Add a route that only searches the full-text index

It returns the results in the same order as received from the index to preserve the relevance ordering.
2025-08-01 13:04:52 +00:00 · 2020-06-23 23:02:58 +02:00
parent d9f0f05613
commit d5c9923a6d
8 changed files with 178 additions and 45 deletions
--- a/modules/backend/src/main/scala/docspell/backend/ops/OFulltext.scala
+++ b/modules/backend/src/main/scala/docspell/backend/ops/OFulltext.scala
@ -9,6 +9,7 @@ import docspell.backend.JobFactory
 import docspell.store.Store
 import docspell.store.records.RJob
 import docspell.store.queue.JobQueue
+import docspell.store.queries.QItem
 import OItemSearch.{Batch, ListItem, ListItemWithTags, Query}

 trait OFulltext[F[_]] {
@ -26,6 +27,12 @@ trait OFulltext[F[_]] {
      batch: Batch
  ): F[Vector[OFulltext.FtsItemWithTags]]

+  def findIndexOnly(
+      fts: OFulltext.FtsInput,
+      collective: Ident,
+      batch: Batch
+  ): F[Vector[OFulltext.FtsItemWithTags]]
+
  /** Clears the full-text index completely and launches a task that
    * indexes all data.
    */
@ -84,6 +91,41 @@ object OFulltext {
            else queue.insertIfNew(job) *> joex.notifyAllNodes
        } yield ()

+      def findIndexOnly(
+          ftsQ: OFulltext.FtsInput,
+          collective: Ident,
+          batch: Batch
+      ): F[Vector[OFulltext.FtsItemWithTags]] = {
+        val fq = FtsQuery(
+          ftsQ.query,
+          collective,
+          Set.empty,
+          batch.limit,
+          batch.offset,
+          FtsQuery.HighlightSetting(ftsQ.highlightPre, ftsQ.highlightPost)
+        )
+        for {
+          ftsR <- fts.search(fq)
+          ftsItems = ftsR.results.groupBy(_.itemId)
+          select   = ftsR.results.map(r => QItem.SelectedItem(r.itemId, r.score)).toSet
+          itemsWithTags <-
+            store
+              .transact(
+                QItem.findItemsWithTags(
+                  collective,
+                  QItem.findSelectedItems(QItem.Query.empty(collective), select)
+                )
+              )
+              .take(batch.limit.toLong)
+              .compile
+              .toVector
+          res =
+            itemsWithTags
+              .collect(convertFtsData(ftsR, ftsItems))
+              .map({ case (li, fd) => FtsItemWithTags(li, fd) })
+        } yield res
+      }
+
      def findItems(q: Query, ftsQ: FtsInput, batch: Batch): F[Vector[FtsItem]] =
        findItemsFts(q, ftsQ, batch.first, itemSearch.findItems, convertFtsData[ListItem])
          .drop(batch.offset.toLong)
--- a/modules/fts-solr/src/main/scala/docspell/ftssolr/SolrQuery.scala
+++ b/modules/fts-solr/src/main/scala/docspell/ftssolr/SolrQuery.scala
@ -53,7 +53,7 @@ object SolrQuery {

      def query(q: QueryData): F[FtsResult] = {
        val req = Method.POST(q.asJson, url)
-        logger.debug(s"Running query: $req")
+        logger.trace(s"Running query: $req : ${q.asJson}")
        client.expect[FtsResult](req)
      }

--- a/modules/microsite/docs/dev/adr/0014_fulltext_search_engine.md
+++ b/modules/microsite/docs/dev/adr/0014_fulltext_search_engine.md
@ -29,23 +29,21 @@ work (just the fulltext search is then not working).

 ## Decision Outcome

-If docspell is running on PostgreSQL, it would be the best option to
-also use it for fulltext search.
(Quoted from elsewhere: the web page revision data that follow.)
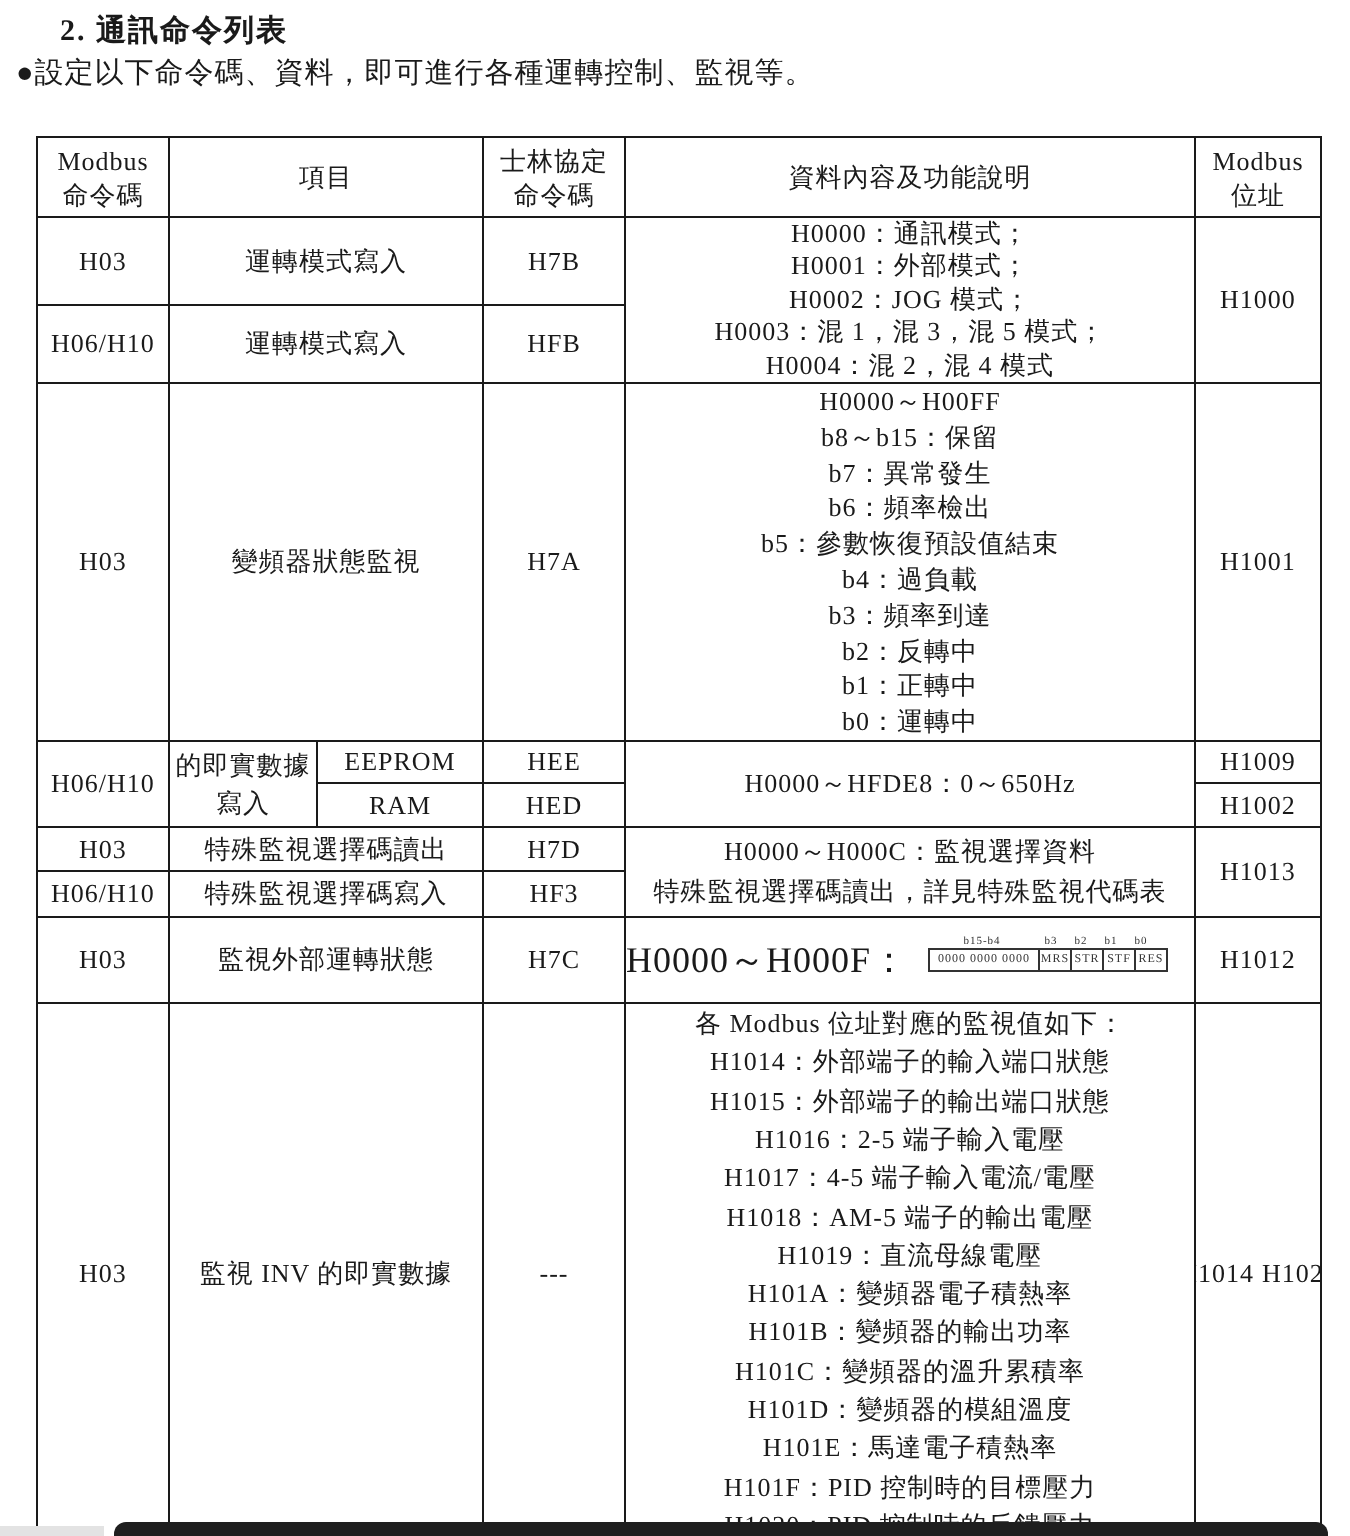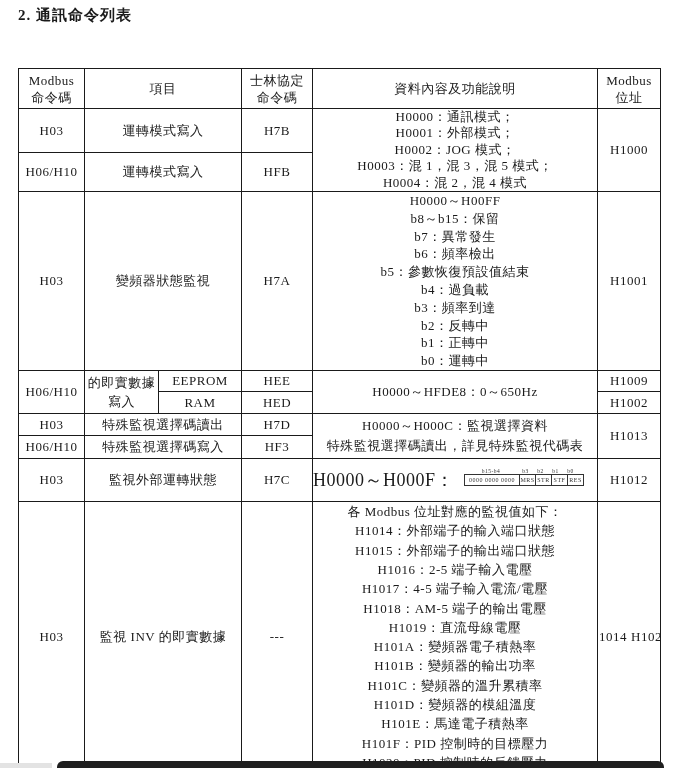--- a/index.html
+++ b/index.html
@@ -1,20 +1,20 @@
 <!DOCTYPE html>
 <html><head>
 <meta charset="utf-8">
 <style>
   html,body{margin:0;padding:0;background:#fff;}
   .page{
     position:relative;width:675px;height:768px;background:#ffffff;overflow:hidden;
     font-family:"Liberation Serif","DejaVu Serif",serif;color:#1a1a1a;
   }
-  .doc-title{position:absolute;left:18px;top:6px;font-size:15px;font-weight:bold;letter-spacing:1px;}
+  .doc-title{position:absolute;left:30px;top:6px;font-size:15px;font-weight:bold;letter-spacing:1px;}
   .doc-intro{position:absolute;left:8px;top:27px;font-size:14.5px;letter-spacing:0.5px;}
   table.cmd{
     position:absolute;left:18px;top:68px;border-collapse:collapse;table-layout:fixed;
     width:578px;
   }
   .cmd td,.cmd th{
     border:1px solid #1a1a1a;font-size:13px;font-weight:normal;text-align:center;
     vertical-align:middle;padding:0;overflow:hidden;letter-spacing:0.5px;
   }
   .pre{white-space:pre-line;}
@@ -50,20 +50,21 @@
     position:absolute;left:57px;top:761px;width:607px;height:7px;
     background:#1f1f1f;border-radius:6px 6px 0 0;
   }
   .corner-shade{position:absolute;left:0;top:763px;width:52px;height:5px;background:#e3e3e3;}
 </style>
 </head>
 <body>
 
 <div class="page">
   <div class="doc-title">2. 通訊命令列表</div>
+  <div class="doc-intro">●設定以下命令碼、資料，即可進行各種運轉控制、監視等。</div>
 
   <table class="cmd">
     <colgroup>
       <col style="width:66px">
         <col style="width:74px">
         <col style="width:83px">
       <col style="width:71px">
         <col style="width:285px">
         <col style="width:63px">
     </colgroup>

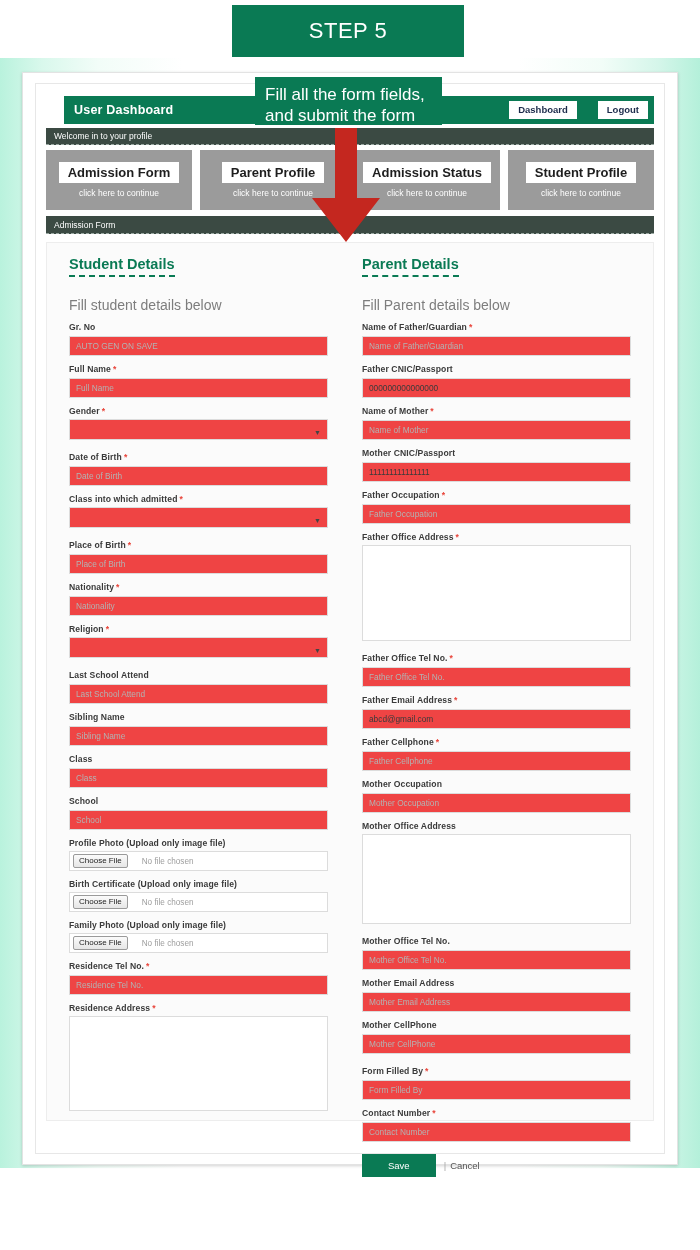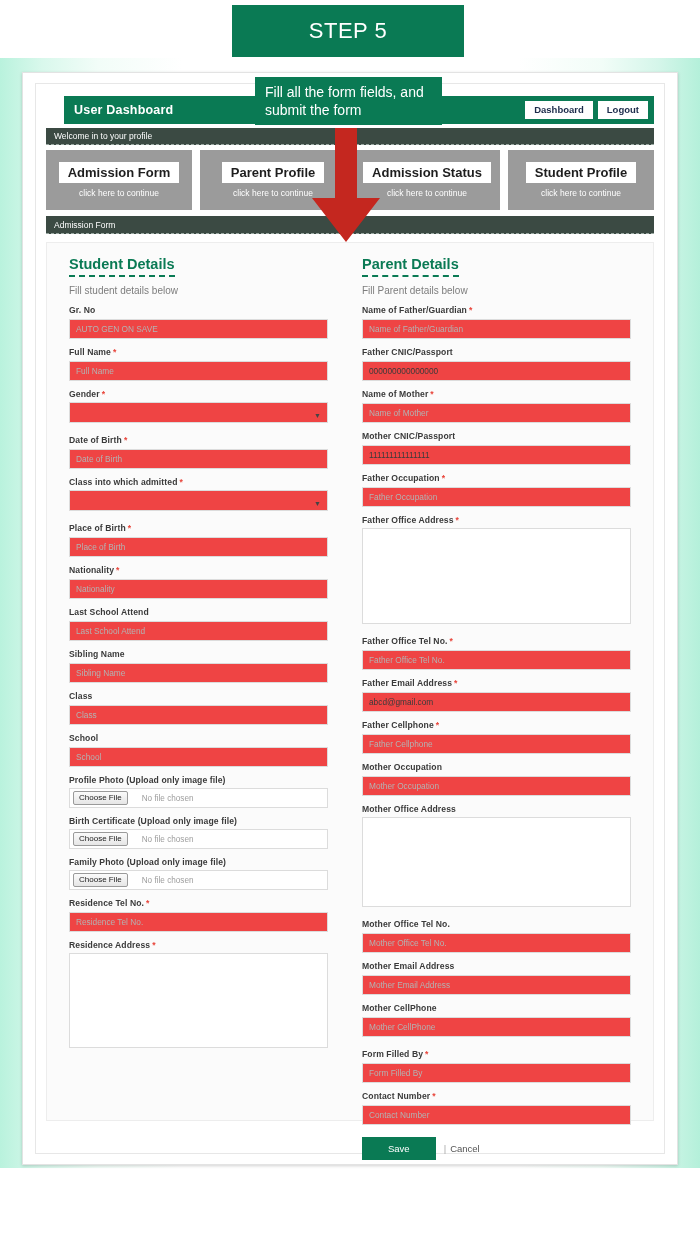--- a/index.html
+++ b/index.html
@@ -47,21 +47,21 @@
   .appbar {
     position:absolute; left:28px; top:12px; right:10px; height:28px;
     background:#0a7a54;
     display:flex; align-items:center;
   }
   .appbar-title {
     color:#ffffff; font-size:12.5px; font-weight:bold; padding-left:10px;
     letter-spacing:.2px;
   }
   .appbar-actions {
-    margin-left:auto; display:flex; gap:5px; padding-right:6px;
+    margin-left:auto; display:flex; gap:21px; padding-right:6px;
   }
   .appbar-btn {
     background:#ffffff; color:#1b2a4a; font-size:9.5px; font-weight:bold;
     border:1px solid #ffffff; padding:3px 8px; line-height:1;
     cursor:pointer;
   }
 
   
   .welcome-strip {
     position:absolute; left:10px; top:44px; right:10px; height:17px;
@@ -108,21 +108,21 @@
   }
   .col-right { padding-left:12px; }
 
   .col-head {
     color:#0a7a54; font-size:14.5px; font-weight:bold;
     padding-bottom:3px; margin-bottom:0;
     border-bottom:2px dashed #0a7a54;
     display:inline-block;
   }
   .col-sub {
-    color:#7d7d7d; font-size:10px; margin-top:8px; margin-bottom:9px;
+    color:#7d7d7d; font-size:14px; margin-top:20px; margin-bottom:9px;
   }
 
   .field { margin-bottom:8px; }
   .field-label {
     font-size:8.6px; font-weight:bold; color:#3a3a3a;
     margin-bottom:3px; display:block; letter-spacing:.1px;
   }
   .req { color:#e8443a; font-weight:bold; margin-left:2px; }
 
   .inp {
@@ -175,21 +175,21 @@
   }
   .cancel-link {
     font-size:9.5px; color:#555; cursor:pointer;
   }
   .pipe { color:#aaa; font-size:9.5px; margin-right:-4px; }
 
   
   .tooltip {
     position:absolute; left:255px; top:77px; width:187px; height:48px;
     background:#0a7a54; color:#ffffff;
-    font-size:14px; line-height:1.25;
+    font-size:17px; line-height:1.25;
     padding:7px 10px; z-index:40;
   }
 
   
   .arrow {
     position:absolute; left:310px; top:128px; width:72px; height:114px;
     z-index:39;
   }
 </style>
 </head>
@@ -297,20 +297,31 @@
           <input class="inp" type="text" placeholder="Place of Birth" style="">
         </div>
 
         <div class="field">
           <label class="field-label">
             <span>Nationality</span><span class="req">*</span>
           </label>
           <input class="inp" type="text" placeholder="Nationality" style="">
         </div>
 
+        <div class="field">
+          <label class="field-label">
+            <span>Religion</span><span class="req">*</span>
+          </label>
+          <div class="sel-wrap">
+            <select class="inp">
+              <option>Muslim</option>
+            </select>
+            <span class="sel-caret">▼</span>
+          </div>
+        </div>
 
         <div class="field">
           <label class="field-label">
             <span>Last School Attend</span>
           </label>
           <input class="inp" type="text" placeholder="Last School Attend" style="">
         </div>
 
         <div class="field">
           <label class="field-label">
But I don't want to lock the database
-to PostgreSQL *only* because of the fulltext search feature. This
-would be a too large impact on the whole application.
+If docspell is running on PostgreSQL, it would be nice to also use it
+for fulltext search to save the cost of running another component. But
+I don't want to lock the database to PostgreSQL *only* because of the
+fulltext search feature.

 ElasticSearch and Apache SOLR are quite similiar in features. SOLR is
 part of Lucene and therefore lives in the Apache ecosystem. I would
-choose this over ElasticSearch, which is backed by a company (the oss
-version is released under the Apache License, afaiu). Regarding
-features, both are great.
+choose SOLR over ElasticSearch, because I used it before.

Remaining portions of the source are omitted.